Records shown
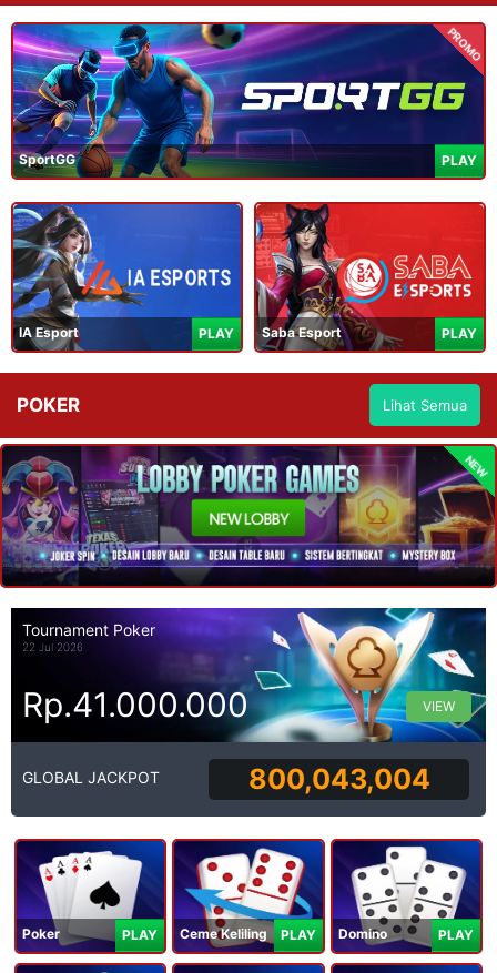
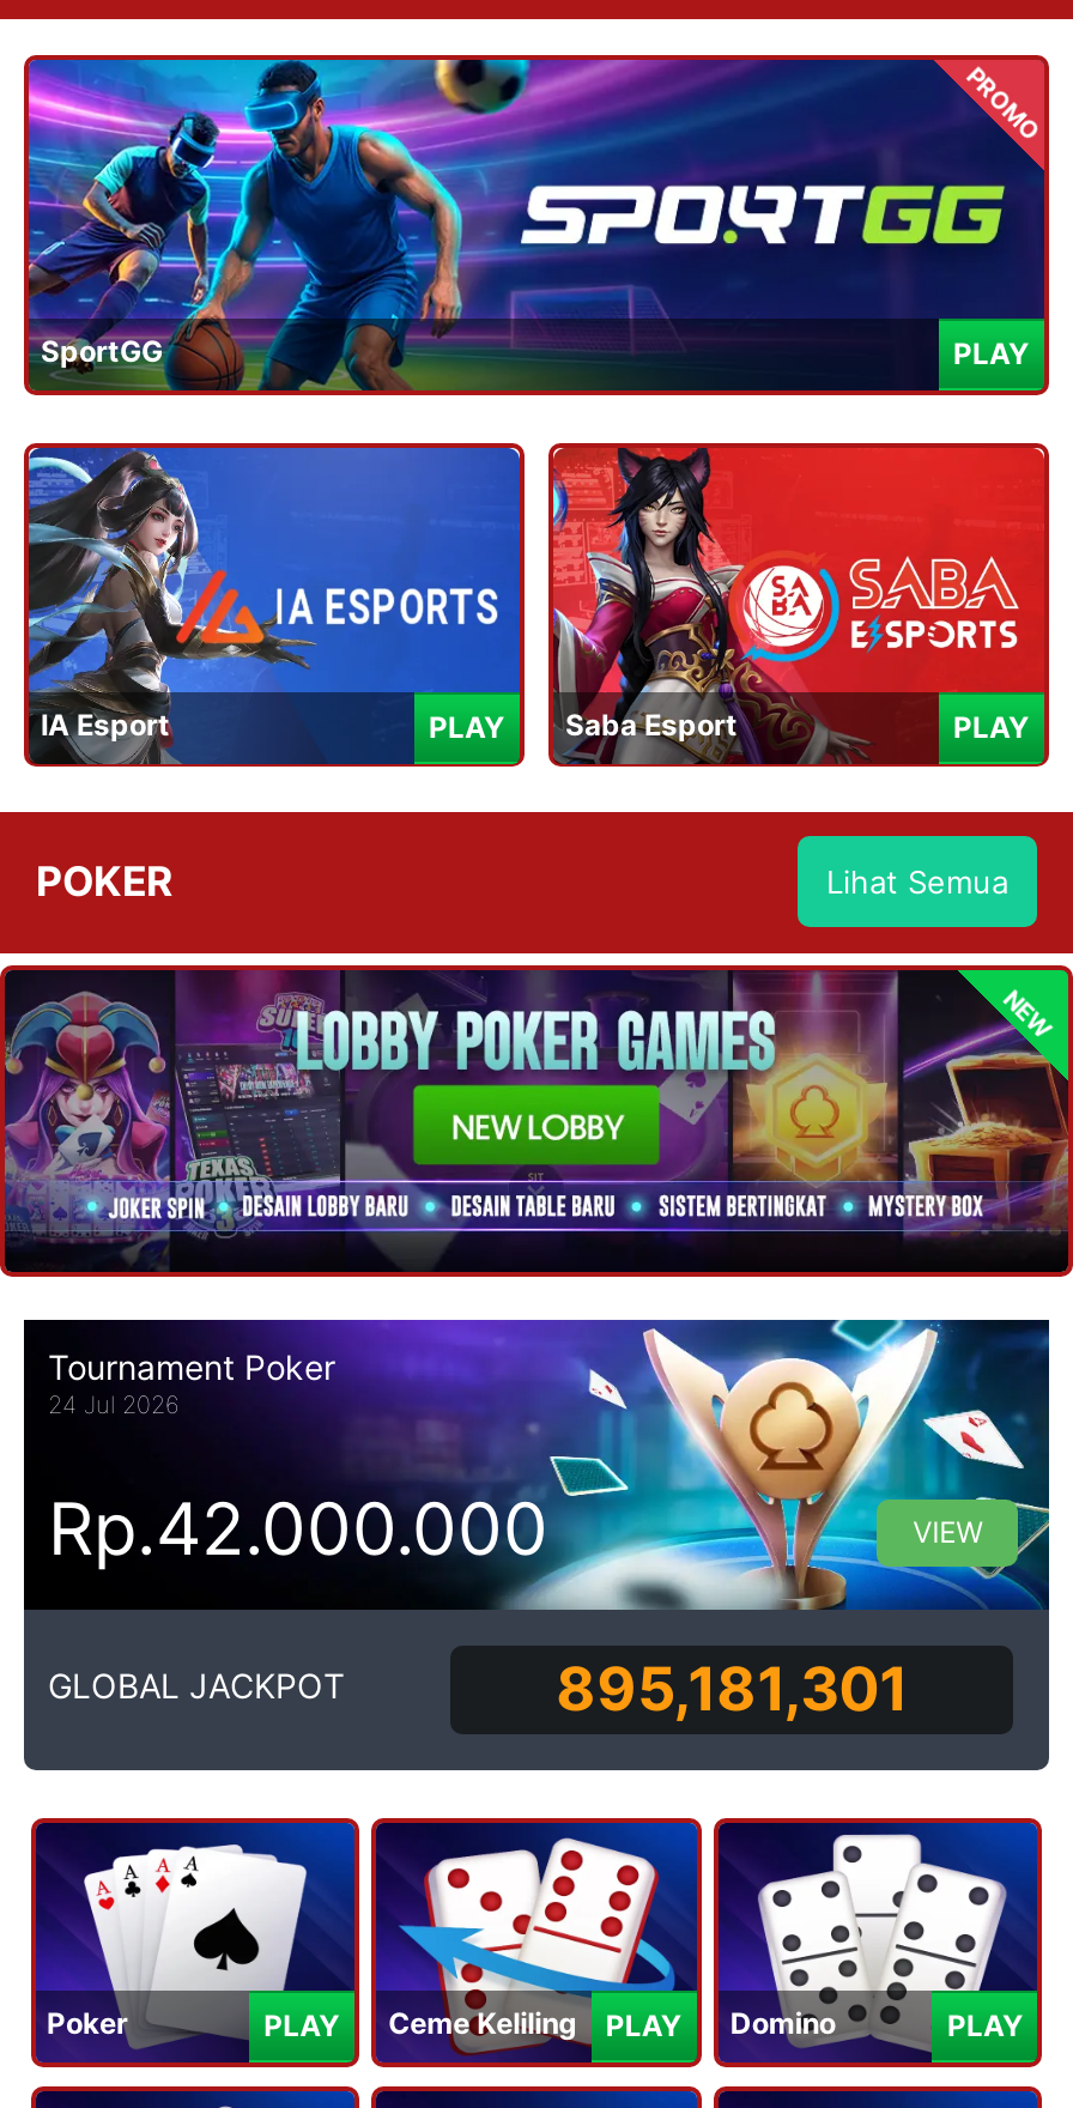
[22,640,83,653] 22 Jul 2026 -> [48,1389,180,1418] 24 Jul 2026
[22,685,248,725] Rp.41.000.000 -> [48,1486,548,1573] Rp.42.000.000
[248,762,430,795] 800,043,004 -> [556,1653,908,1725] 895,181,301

---

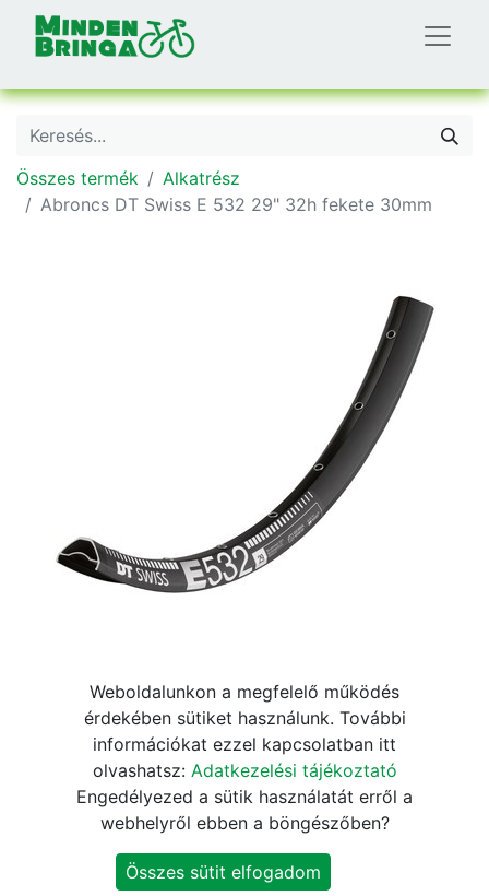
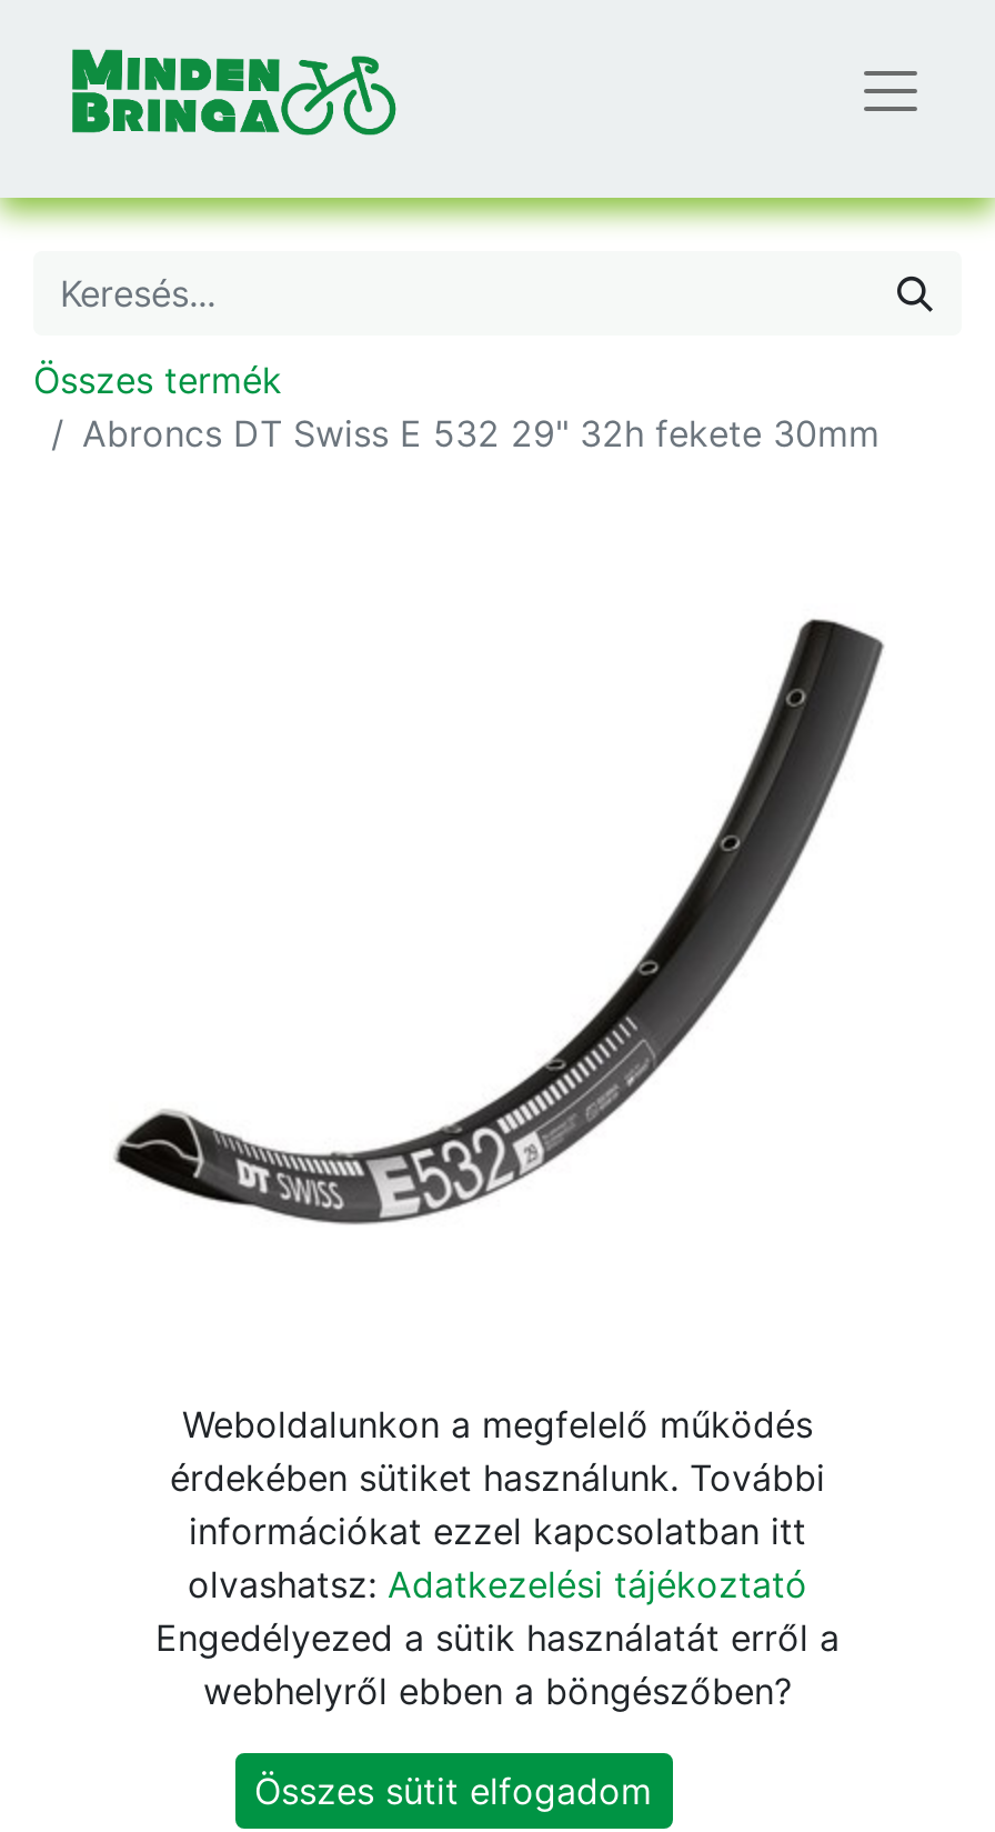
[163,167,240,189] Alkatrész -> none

==

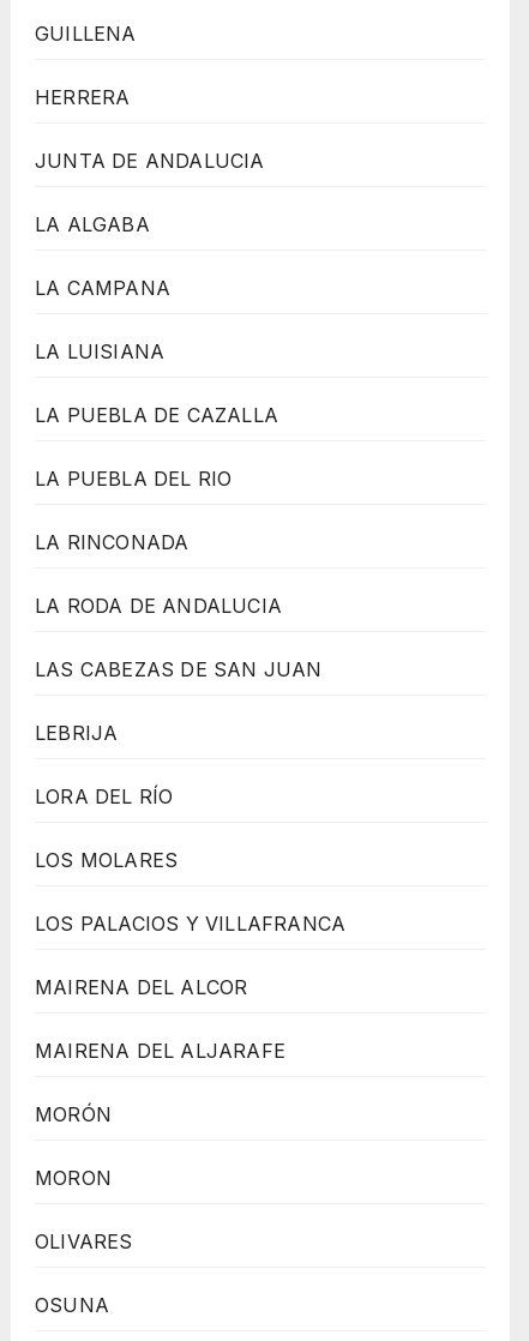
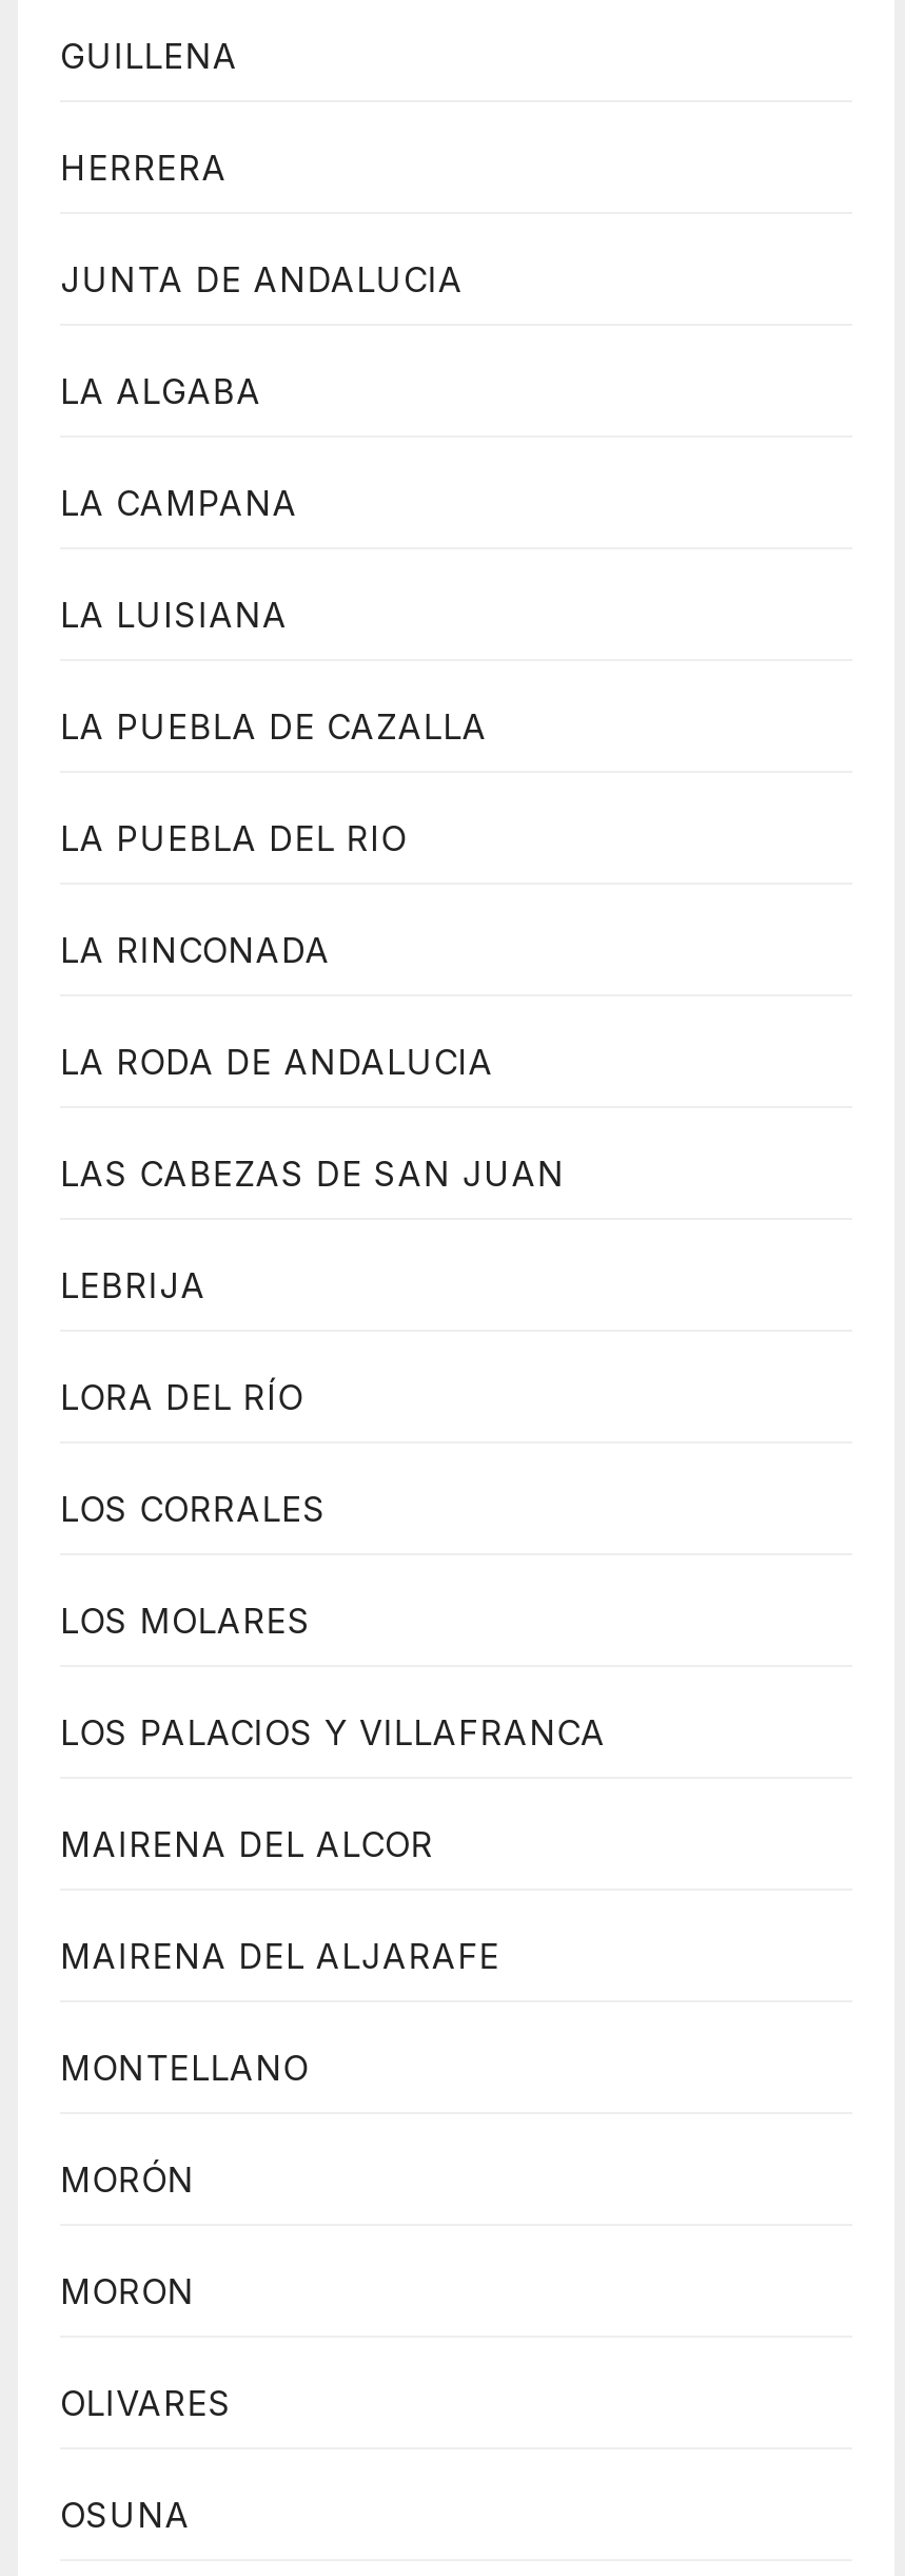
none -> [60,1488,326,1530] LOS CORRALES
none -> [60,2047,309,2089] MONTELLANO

About this exercise
Set down only the lines above that fall between the line holding "[22,640,83,653] 22 Jul" and the line holding "[248,762,430,795] 800,043,004 ->", inclusive, keeping each exact.

Exercise solution
[22,640,83,653] 22 Jul 2026 -> [48,1389,180,1418] 24 Jul 2026
[22,685,248,725] Rp.41.000.000 -> [48,1486,548,1573] Rp.42.000.000
[248,762,430,795] 800,043,004 -> [556,1653,908,1725] 895,181,301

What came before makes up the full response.